Tubercolosi, le buone pratiche sanitarie per contrastarla
L’individuazione precoce dei casi di infezione è necessaria per garantire l’accesso ad un trattamento precoce in grado di garantire una maggiore efficacia e la tutela della salute dei pazienti.”
Lo ha detto Roberta Siliquini, presidente della Società Italiana d’Igiene (SItI) in occasione della Giornata Mondiale sulla Tubercolosi, celebrata lo scorso 24 marzo. In questa occasione è stata rilanciata la strategia ‘’Yes! We can end TB’’, che ha l’obiettivo di porre globalmente fine alle epidemie di tubercolosi entro il 2030, così come espresso negli Obiettivi dell’Agenda per lo sviluppo sostenibile dell’ONU.
Il World TB Day ha l’obiettivo di sensibilizzare le istituzioni, ma anche gli enti e gli operatori sanitari del territorio a collaborare attivamente al fine di arrestare la malattia e ridurre il numero di decessi. L’Organizzazione Mondiale della Sanità esorta non solo al confronto e allo scambio di best practices tra gli Stati membri, ma anche all’investimento sulla ricerca e sulle innovazioni che permettano di perseguire gli obiettivi prefissati, tra cui l’accesso ad una nuova diagnosi molecolare rapida, lo sviluppo di nuovi vaccini e l’introduzione di nuovi (e più brevi) regimi terapeutici contro la tubercolosi resistente ai farmaci.
La tubercolosi in Italia è in calo, ma sono numerosi i migranti da paesi in cui l’incidenza della malattia è elevata
I dati del ‘’Tuberculosis Annual Epidemiological Report for 2020’’, mostrano che l’Italia continua a rientrare tra i Paesi a bassa incidenza (<20/100.000).

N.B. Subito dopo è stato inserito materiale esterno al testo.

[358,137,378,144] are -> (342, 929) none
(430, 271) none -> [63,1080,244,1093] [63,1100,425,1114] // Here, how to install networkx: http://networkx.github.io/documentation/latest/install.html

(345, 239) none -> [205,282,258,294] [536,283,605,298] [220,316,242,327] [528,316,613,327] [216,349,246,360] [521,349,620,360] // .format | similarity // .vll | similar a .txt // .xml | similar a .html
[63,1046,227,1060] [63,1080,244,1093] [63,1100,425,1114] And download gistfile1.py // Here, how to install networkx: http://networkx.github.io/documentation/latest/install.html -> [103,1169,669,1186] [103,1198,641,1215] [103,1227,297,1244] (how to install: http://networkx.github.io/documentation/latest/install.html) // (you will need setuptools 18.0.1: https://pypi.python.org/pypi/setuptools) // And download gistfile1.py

I casi sono in calo dal 2010 e l’incidenza calcolata sulle notifiche nazionali è anch’essa in diminuzione dal 2019 (2,3%). Per una corretta lettura di questi dati occorre tuttavia considerare che, come evidenziato nel report OMS, la pandemia da SARS-CoV-2 ha inevitabilmente determinato una diminuzione delle notifiche dei casi in tutto il mondo.

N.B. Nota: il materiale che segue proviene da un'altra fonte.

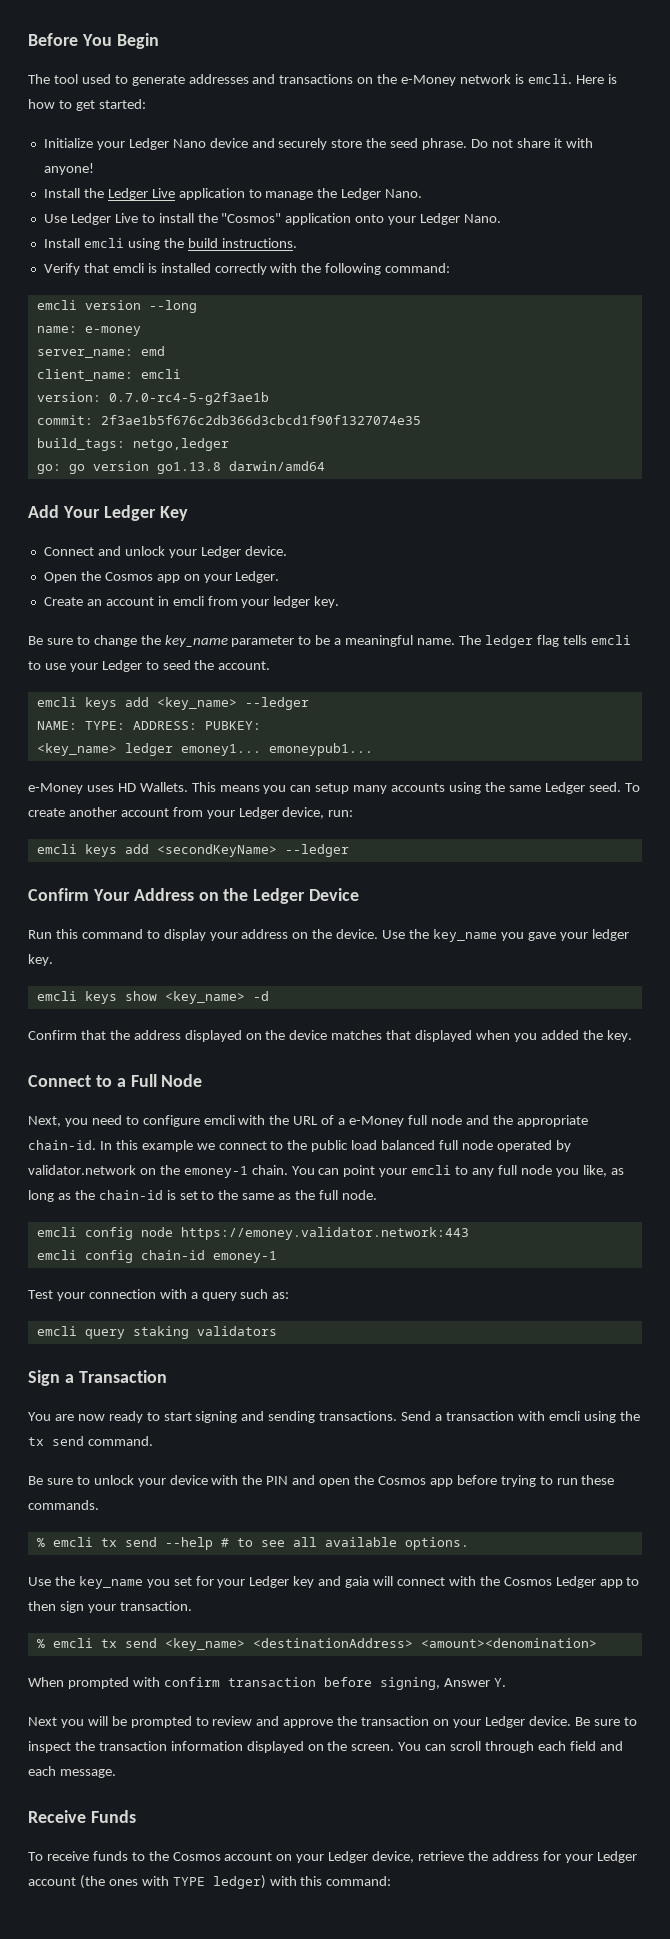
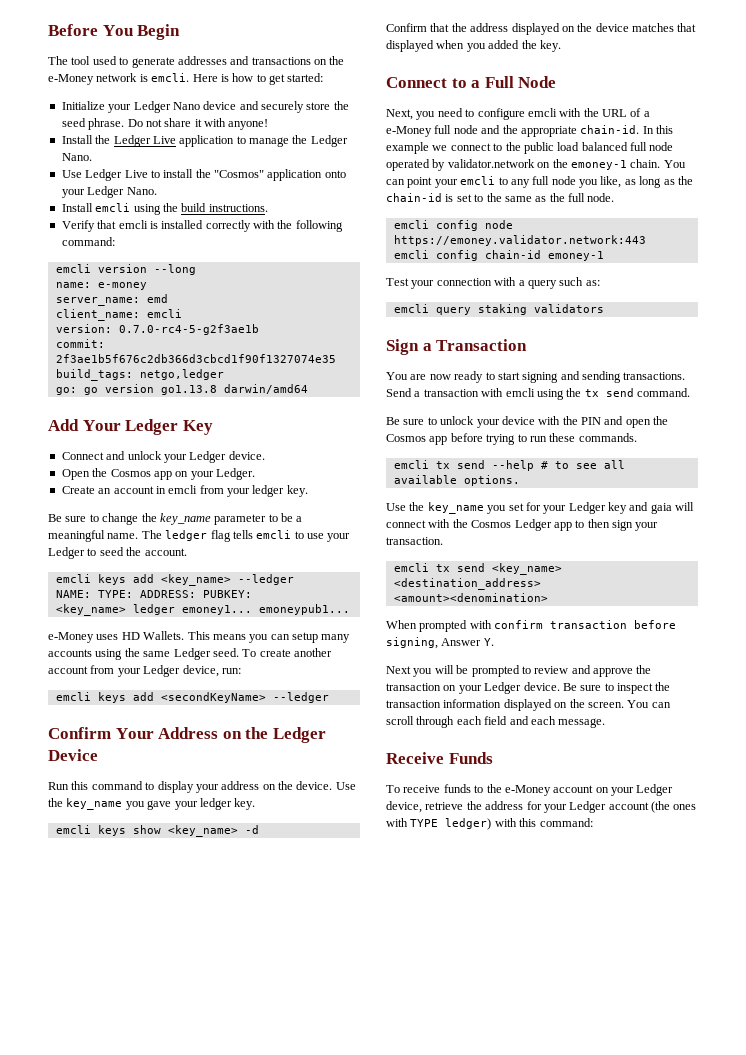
[36,1538,45,1547] % -> (637, 437) none
[36,1639,45,1648] % -> (443, 541) none
[252,1638,413,1648] <destinationAddress> -> [393,578,541,590] <destination_address>
[172,1852,221,1861] Cosmos -> [504,785,551,796] e-Money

Vanno inoltre considerati i flussi migratori provenienti da Paesi in cui l’incidenza di tubercolosi è elevata. Le condizioni di sovraffollamento che possono verificarsi sia durante il viaggio che nei centri di accoglienza gravano sullo stato di salute dei migranti, facilitando la trasmissione del micobatterio. Dal momento che la maggior parte dei casi di malattia si verifica entro 2 anni dall’ingresso nel Paese ospitante e che la differenza nel rischio relativo tra stranieri e italiani è ancora evidente (RR=6,7), il contrasto alla diffusione della tubercolosi deve necessariamente passare attraverso una serie di interventi strutturati e coordinati in modo da ridurre il rischio di diffusione di questo pericoloso patogeno. Precisa Siliquini:
occorre agire sulle condizioni di salute delle persone che giungono nel nostro Paese, sia tramite l’abbattimento delle barriere socio-linguistiche che attraverso l’attuazione di protocolli per la valutazione precoce dello stato di salute e per il monitoraggio nelle fasi successive all’accoglienza.”
Rafforzare la prevenzione
Secondo la presidente della SItI sono necessari “maggiori investimenti nei Dipartimenti di Prevenzione, anche in termini di reclutamento di risorse umane, come in parte previsto dal piano di rafforzamento dell’assistenza territoriale, che possano svolgere un ruolo di coordinamento al fine di attuare una ricerca proattiva dei casi di TBC, avvalendosi dell’ausilio della Medicina Scolastica, deputata alla prevenzione delle patologie in età scolare”. Conclude Siliquini:
la continua ricerca di ‘buone pratiche’ deve abbracciare anche patologie ben note e non più definibili come emergenti quali malaria, malattie sessualmente trasmissibili, parassitosi e HIV. Patologie che, negli ultimi anni, complice un plateau temporale nella loro prevalenza, hanno assottigliato il loro appeal verso gli investimenti in ricerca, nonostante continuino a determinare un importante impiego dei servizi sanitari e aggravare il peso della multiresistenza farmacologica, con un inevitabile impatto sulle condizioni di salute della popolazione”.